Hi,
Turns out there is a problem with the zpool, which we think got corrupted
by a stonith event when a disk on another pool started to do a predicted
failure.
A zpool scrub has been done, and there are 5 files with permanent errors
(zpool status -v):
errors: Permanent errors have been detected in the following files:
cos8-ost6/ost6:<0xe>
cos8-ost6/ost6:<0x1a>
cos8-ost6/ost6:<0x1c>
cos8-ost6/ost6:/
cos8-ost6/ost6:<0x193>
The fact that / is corrupted seems to worry me!
If we set the canmount=on property and mount the zpool, then an ls of the
mount point gives an Input/output error.
Does anyone have experience with how to repair this?

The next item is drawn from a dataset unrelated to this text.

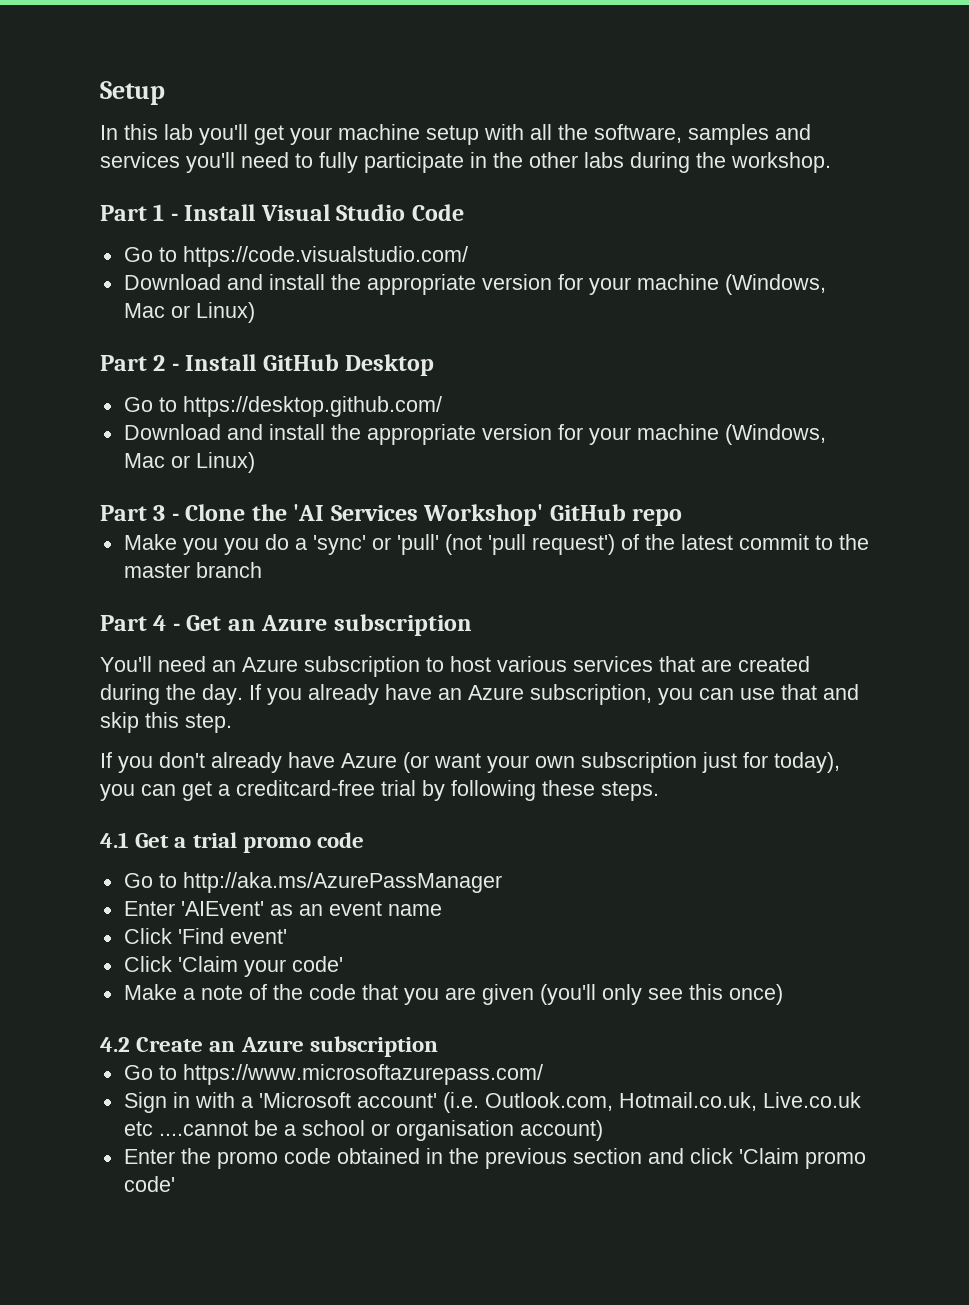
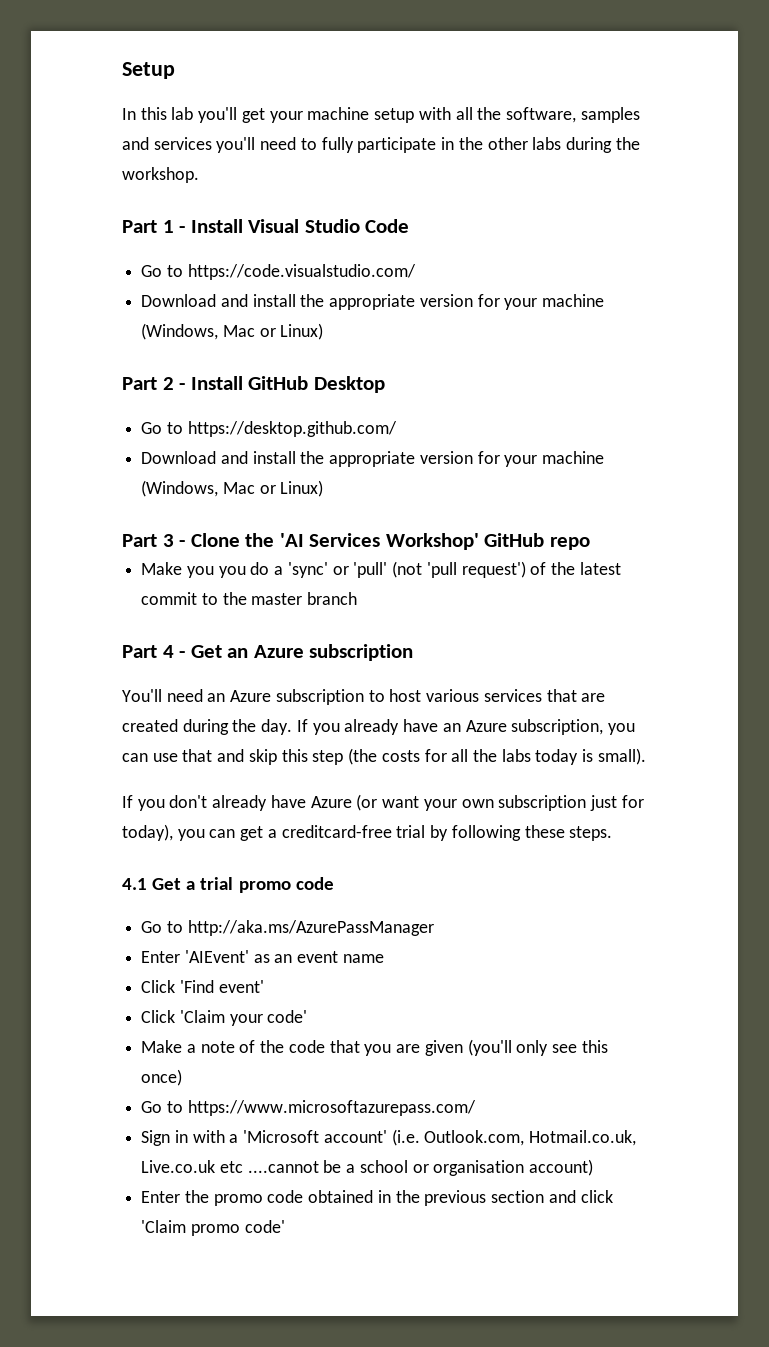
[185,713,232,733] step. -> [312,748,646,765] step (the costs for all the labs today is small).
[100,1036,438,1057] // 4.2 Create an Azure subscription -> (183, 1077) none

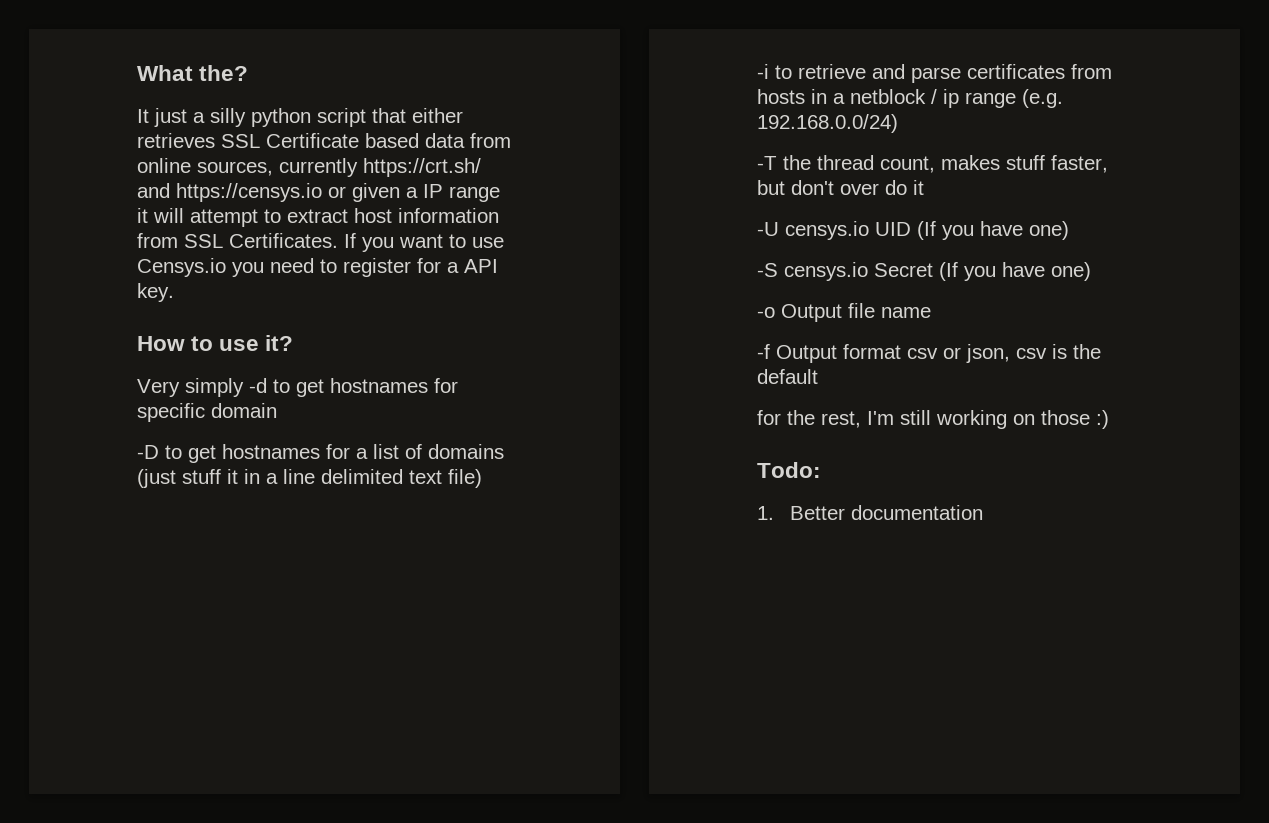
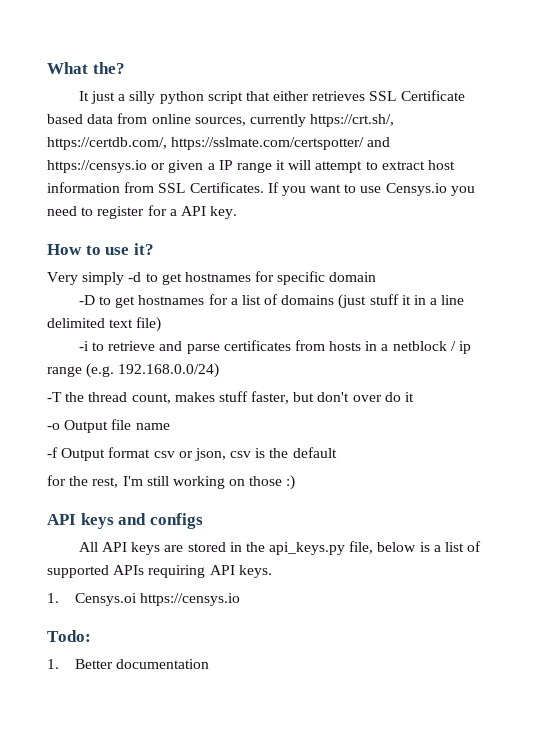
[363,158,481,177] https://crt.sh/ -> [310,114,395,127] [47,137,365,150] https://crt.sh/, https://certdb.com/, https://sslmate.com/certspotter/
[757,221,1069,240] [757,262,1091,281] // -U censys.io UID (If you have one) // -S censys.io Secret (If you have one) -> (415, 397) none
(1109, 419) none -> [47,513,203,529] [78,541,482,555] [47,565,272,578] [47,593,240,606] // API keys and configs // All API keys are stored in the api_keys.py file, below is a list of supported APIs requiring API keys. // 1. Censys.oi https://censys.io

There is no hardware problem, all 12 disks within this z2 pool are fine -
we think the stonith must have caused it - though I thought zfs was
supposed to be immune to that!
Thanks...
On Tue, 30 Nov 2021, Tommi Tervo wrote:
[EXTERNAL EMAIL]
Upon attempting to mount a zfs OST, we are getting:
Message from syslogd@c8oss01 at Nov 29 18:11:47 ...
kernel:LustreError: 58223:0:(lu_object.c:1267:lu_device_fini())
ASSERTION( atomic_read(&d->ld_ref) == 0 ) failed: Refcount is 1
Message from syslogd@c8oss01 at Nov 29 18:11:47 ...
kernel:LustreError: 58223:0:(lu_object.c:1267:lu_device_fini()) LBUG
Hi,
Looks like LU-12675, time to upgrade 2.12.7?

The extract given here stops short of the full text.